О материалах, средствах и реализациях
— Что касается финансирования, то это не 90-е, когда не было ничего и выдумывалось «из ничего», сейчас средства есть. Но моя работа очень сильно ограничена технически. ТЮЗ – это бывшее здание ДК. В каждом театре есть коробка сцены и специальная надстройка на крыше, куда уходят все задники, декорации на системе штанкетов. Штанкеты – это такие палки на веревках, которые поднимает механизм, но в нашем случае все делается по старинке, то есть вручную. У нас всего пять таких штанкетов, что очень ограничивает возможности. На этих штанкетах висят декорации, на них же и «летают» иной раз актеры. Но у нас, когда мне режиссер говорит, что вот здесь кто-то слетит, я отвечаю, что никто не слетит, потому что нет никаких гарантий безопасности, и я не знаю , в каком там все состоянии. Технология и материалы очень много значат. Я точно знаю, какой материал как работает – хорошо берет или отдает свет.
Дело в том, что то, что выглядит грубо и слишком броско в жизни – зачастую отлично выглядит на сцене, а то, что изящно и элегантно в жизни – порой на сцене просто никакое , унылая тряпочка. Сама сцена многое съедает светом, формой, отдалением. Все это нужно учитывать, в том числе и индивидуальные особенности фигур актеров. Разница фактур на сцене очень хорошо работает на образ. Мода совершенно никакого значения не имеет, потому что это то, что проходит за один сезон, а спектакль будет жить несколько лет.
О сложностях в постановке
— Самые сложные для художника постановочные спектакли, когда время действия не обозначено. Я таких три спектакля делала, поверьте, это трудно.
О детских спектаклях
— Очень люблю детские спектакли, потому что там можно разгуляться и пошалить. Все отмечают, что у нас хорошие детские спектакли – мы их ставим круче, чем взрослые. Особенности детских спектаклей в том, что они короче и это всегда экшен.

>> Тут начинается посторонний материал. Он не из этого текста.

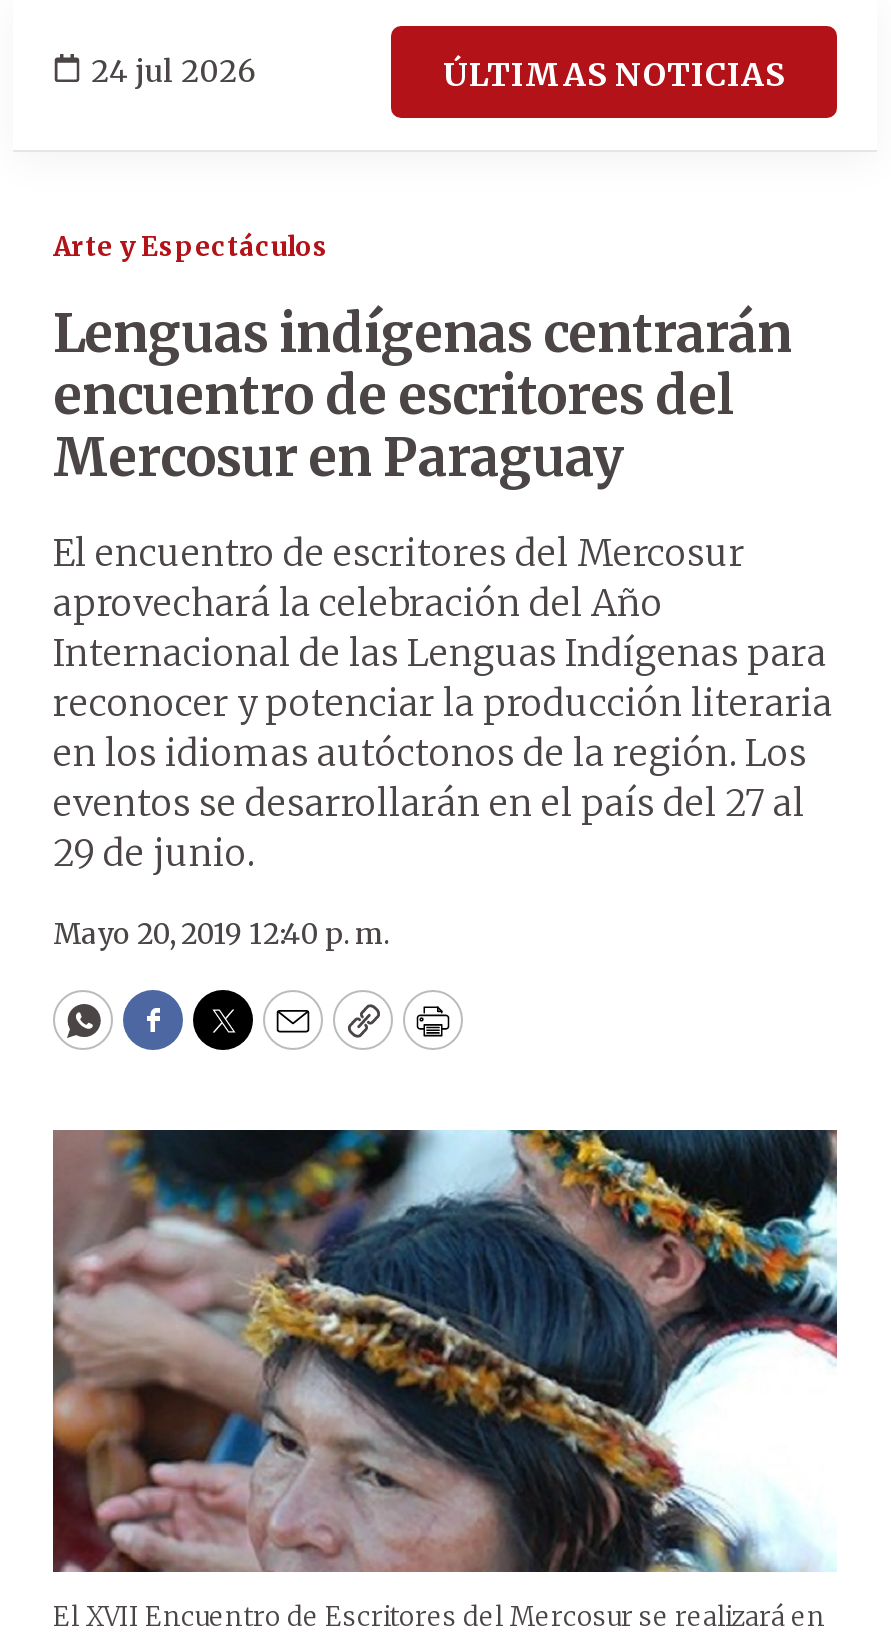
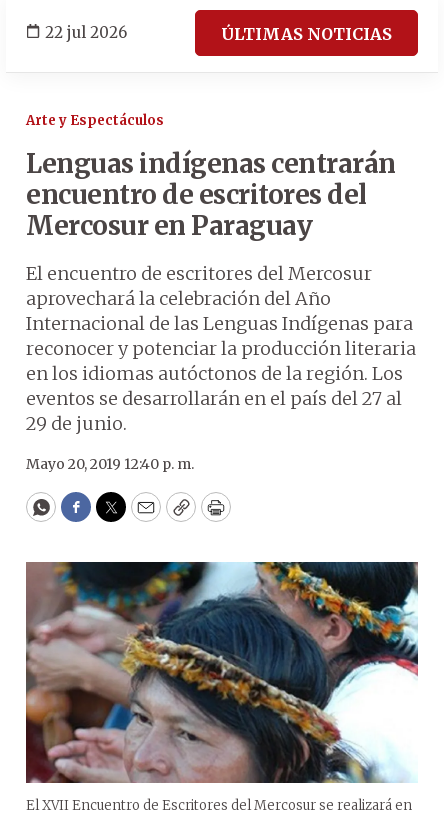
- 24 jul 2026
+ 22 jul 2026
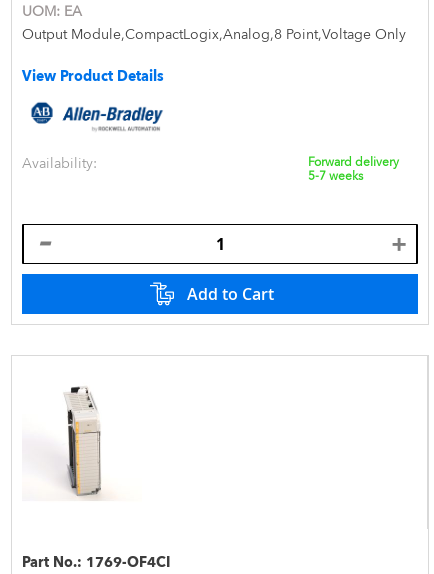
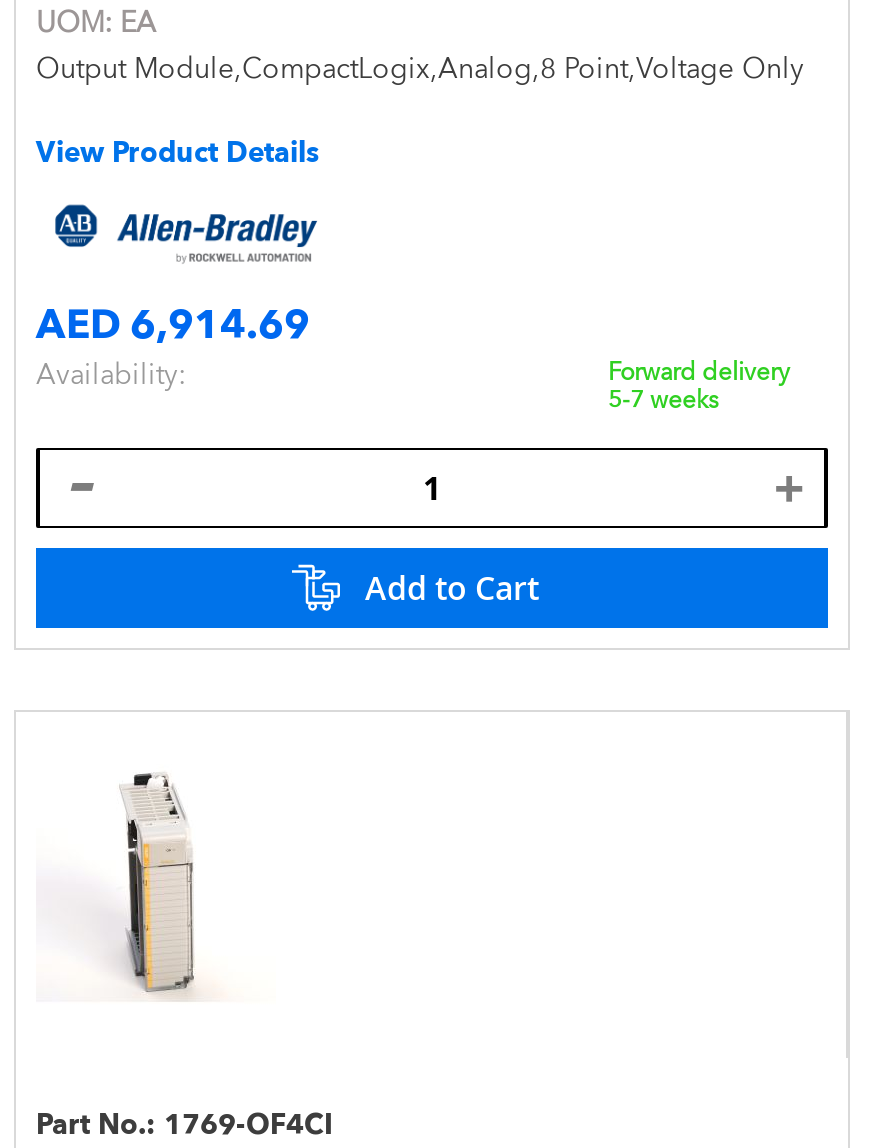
+ AED 6,914.69

moved down: Availability: | Forward delivery | 5-7 weeks
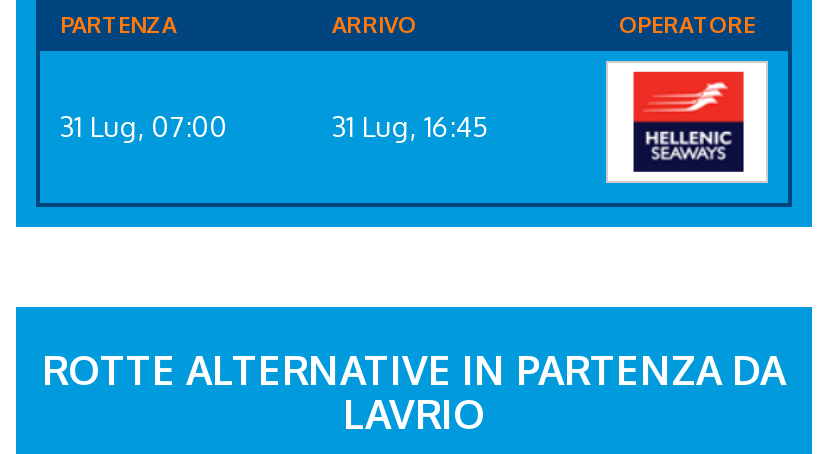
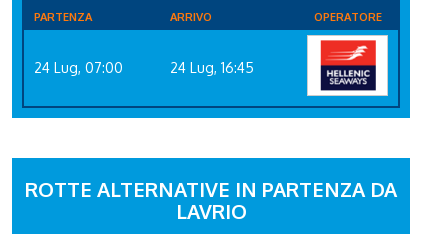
- 31 Lug, 07:00
+ 24 Lug, 07:00

- 31 Lug, 16:45
+ 24 Lug, 16:45
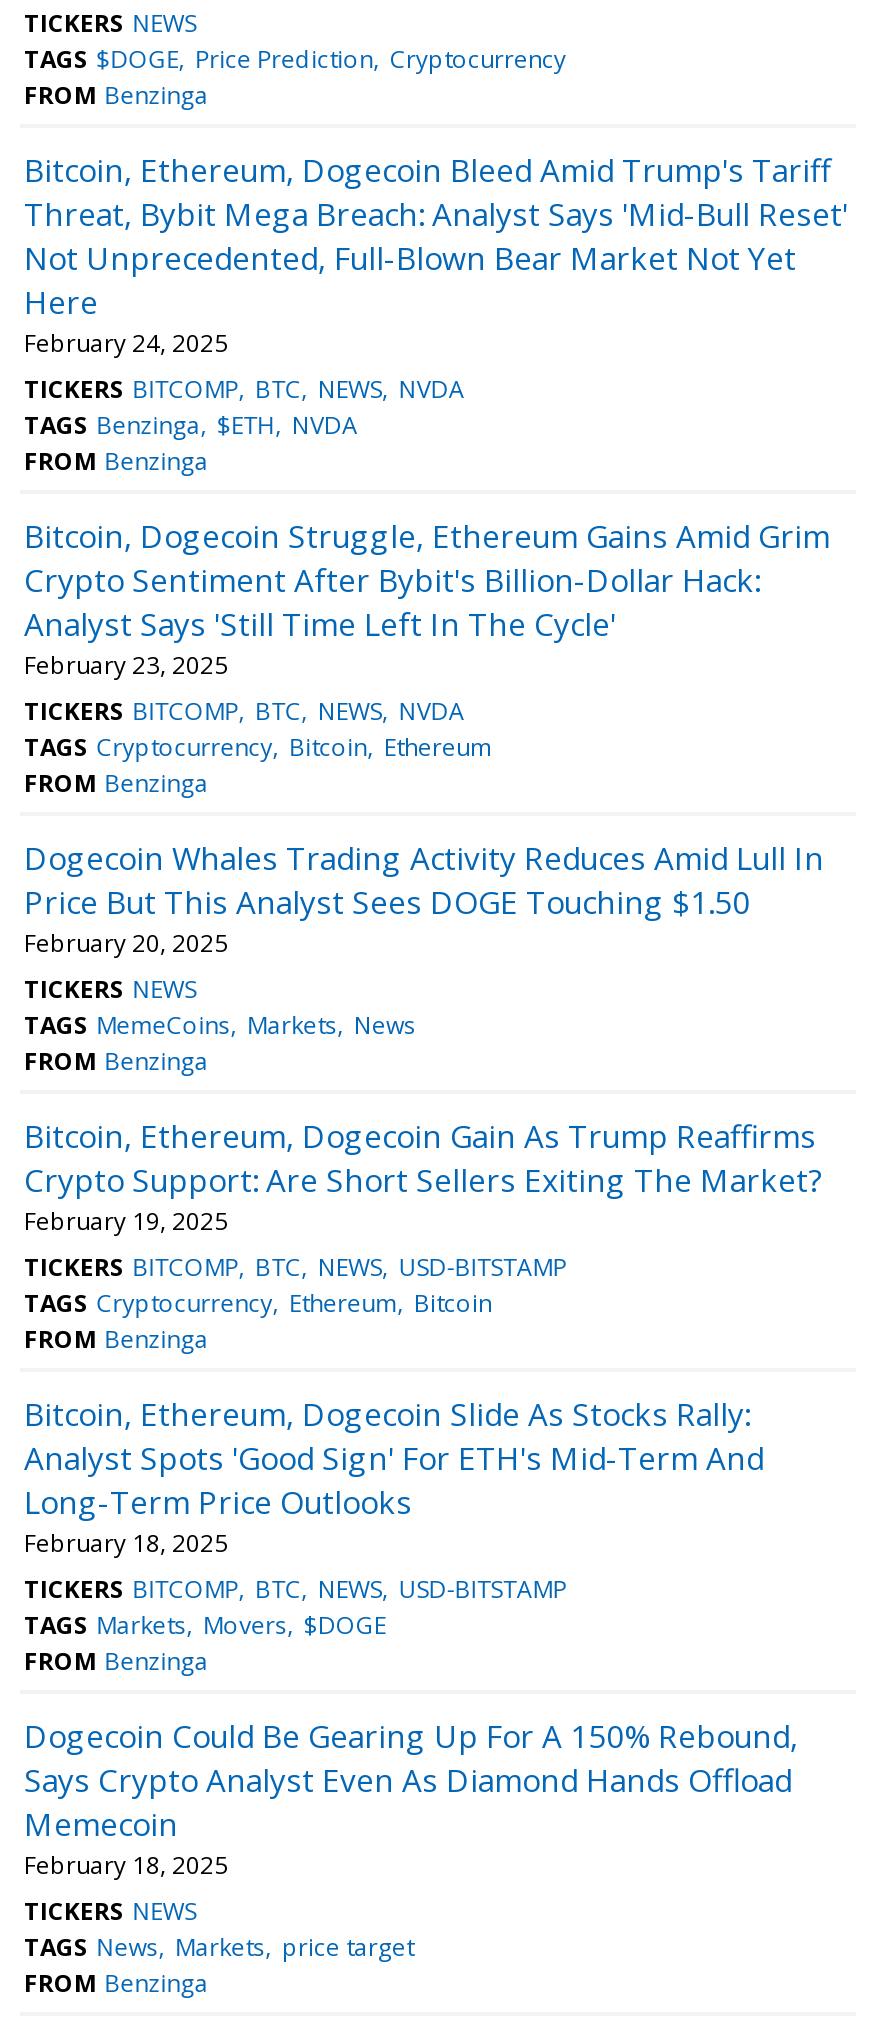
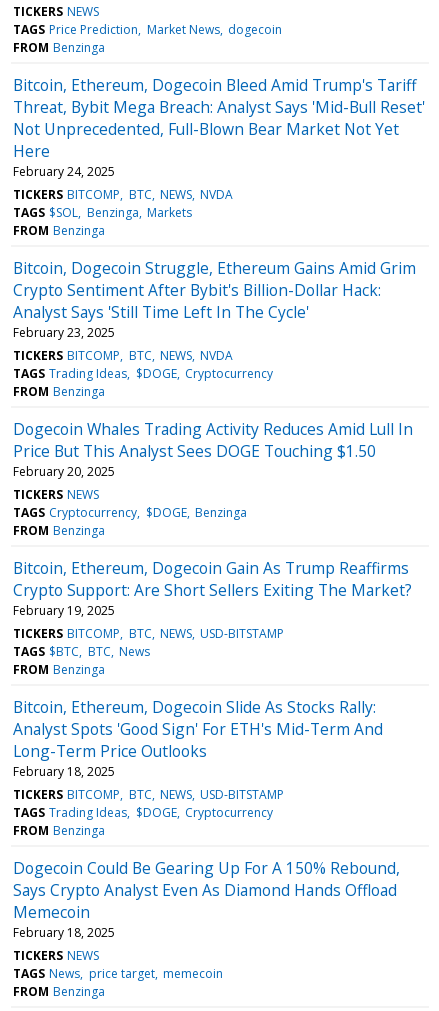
- TAGS $DOGE Price Prediction Cryptocurrency
+ TAGS Price Prediction Market News dogecoin

- TAGS Benzinga $ETH NVDA
+ TAGS $SOL Benzinga Markets

- TAGS Cryptocurrency Bitcoin Ethereum
+ TAGS Trading Ideas $DOGE Cryptocurrency

- TAGS MemeCoins Markets News
+ TAGS Cryptocurrency $DOGE Benzinga

- TAGS Cryptocurrency Ethereum Bitcoin
+ TAGS $BTC BTC News

- TAGS Markets Movers $DOGE
+ TAGS Trading Ideas $DOGE Cryptocurrency

- TAGS News Markets price target
+ TAGS News price target memecoin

Об индивидуальных работах и желании
— От коллективного творчества иногда просто устаешь, потому я делаю и свои работы как художник. Иногда просто хочется отвечать только за себя. Индивидуальное творчество – это та отдушина, которая никогда и не пропадала. Возможно, скоро можно будет открыть экспозицию, но, к сожалению, на личное творчество не так много времени. В год я делаю где-то три работы.
Отметим, что сейчас в команде Запорожского ТЮЗа работает около 200 человек, непосредственно с главным художником связаны около ста человек.